Actions16
Overview
The "Create Transcript" operation of the Speech resource in this node converts audio or video files into text transcripts. It is designed to transcribe spoken content from binary audio/video input, supporting features like speaker diarization, language specification, and timestamp granularity. This node is useful for automating transcription workflows such as generating meeting notes, creating subtitles, or analyzing audio content.
Practical examples:
- Transcribing recorded interviews or podcasts into searchable text.
- Generating captions for videos automatically.
- Extracting dialogue from customer support calls for quality analysis.
Properties
| Name | Meaning |
|---|---|
| Binary Input Field | The name of the binary property containing the audio or video file to be transcribed. |
| Additional Fields | A collection of optional parameters to customize transcription: |
| - Transcript Model ID | The transcription model to use; currently only "scribe_v1" is available. |
| - Language Code | ISO-639-1 or ISO-639-3 code specifying the language of the audio. If omitted, the language will be auto-detected. |
| - Tag Audio Events | Whether to tag audio events (e.g., laughter, footsteps) in the transcript. Defaults to true. |
| - Number of Speakers | Maximum number of speakers expected in the audio, aiding speaker identification. Range: 1 to 32. |
| - Timestamps Granularity | Level of detail for timestamps in the transcript: None, Word, or Character. Default is Word. |
| - Speaker Diarization | Whether to annotate which speaker is talking throughout the audio. Defaults to false. |
| - Enable Logging | Enables logging of the transcription process. When false, zero retention mode is used (history features unavailable). Defaults to true. |
Output
The node outputs a JSON object containing the transcription result. This includes the transcribed text along with metadata such as timestamps (depending on granularity), speaker labels if diarization is enabled, and tagged audio events if selected. The output does not include binary data but focuses on textual transcription results enriched with contextual information.
Dependencies
- Requires an API key credential for authentication with the ElevenLabs API.

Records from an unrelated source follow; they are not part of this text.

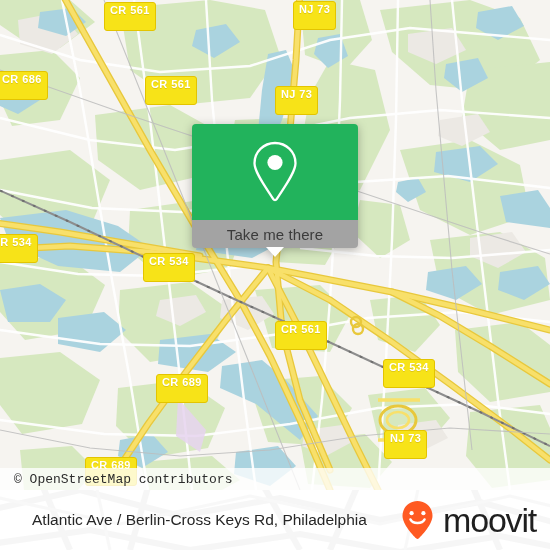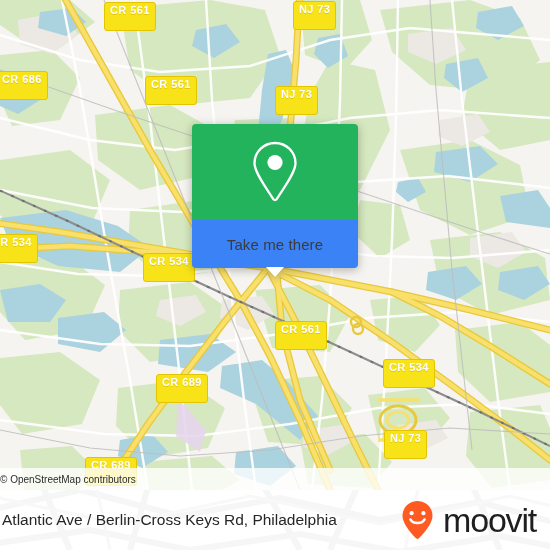--- a/index.html
+++ b/index.html
@@ -81,9 +81,9 @@
     justify-content: center;
   }
   .popup-bottom {
-    background: #3b82f6;
+    background: #a3a3a3;
     border-radius: 0 0 4px 4px;
-    height: 48px;
+    height: 28px;
     display: flex;
     align-items: center;
     justify-content: center;

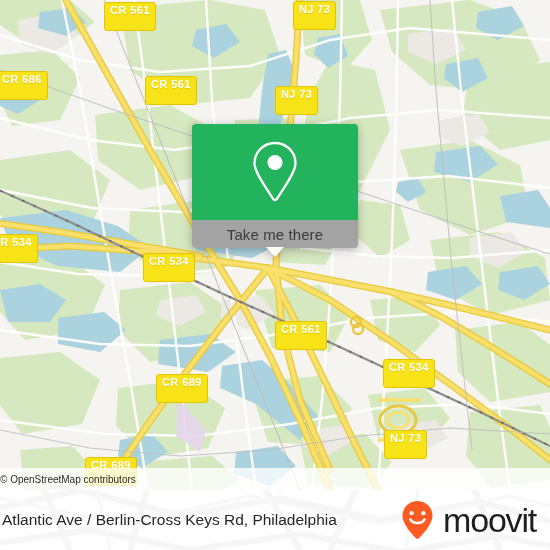--- a/index.html
+++ b/index.html
@@ -57,10 +57,11 @@
     background: rgba(255,255,255,.78);
     display: flex;
     align-items: center;
-    padding-left: 0;
-    font-size: 10px;
+    padding-left: 14px;
+    font-size: 13px;
     color: #2b2b2b;
     z-index: 60;
+    font-family: Liberation Mono, monospace;
   }
 
   

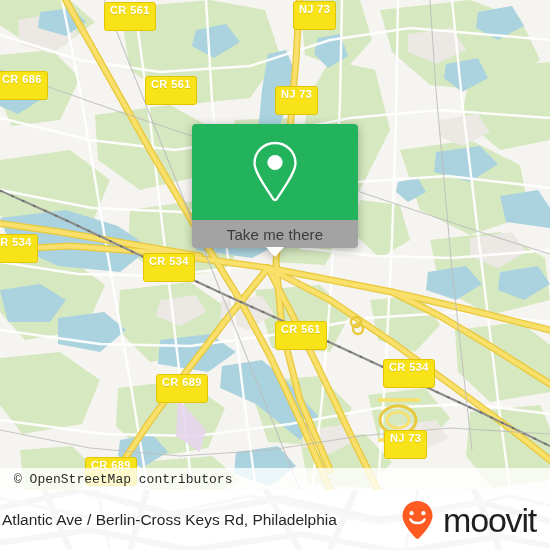--- a/index.html
+++ b/index.html
@@ -123,7 +123,7 @@
   }
   .footer-title {
     position: relative;
-    margin-left: 2px;
+    margin-left: 32px;
     font-size: 15.5px;
     color: #262626;
     z-index: 3;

- The node sends requests to the ElevenLabs speech-to-text endpoint (
/speech-to-text). - Proper configuration of the API key credential in n8n is necessary.
- The input audio/video must be provided as binary data within the specified binary input field.
Troubleshooting
Common issues:
- Providing an incorrect or empty binary input field name will cause the node to fail to find the audio data.
- Using unsupported audio formats or corrupted files may lead to transcription errors.
- Specifying an invalid language code might cause fallback to auto-detection or errors.
- Enabling speaker diarization without multiple speakers may produce unexpected results.
Error messages:
- Authentication errors indicate missing or invalid API credentials; verify the API key setup.
- Request failures due to network issues or API limits should be retried or checked against service status.
- Validation errors on parameters (e.g., number of speakers out of range) require correcting input values.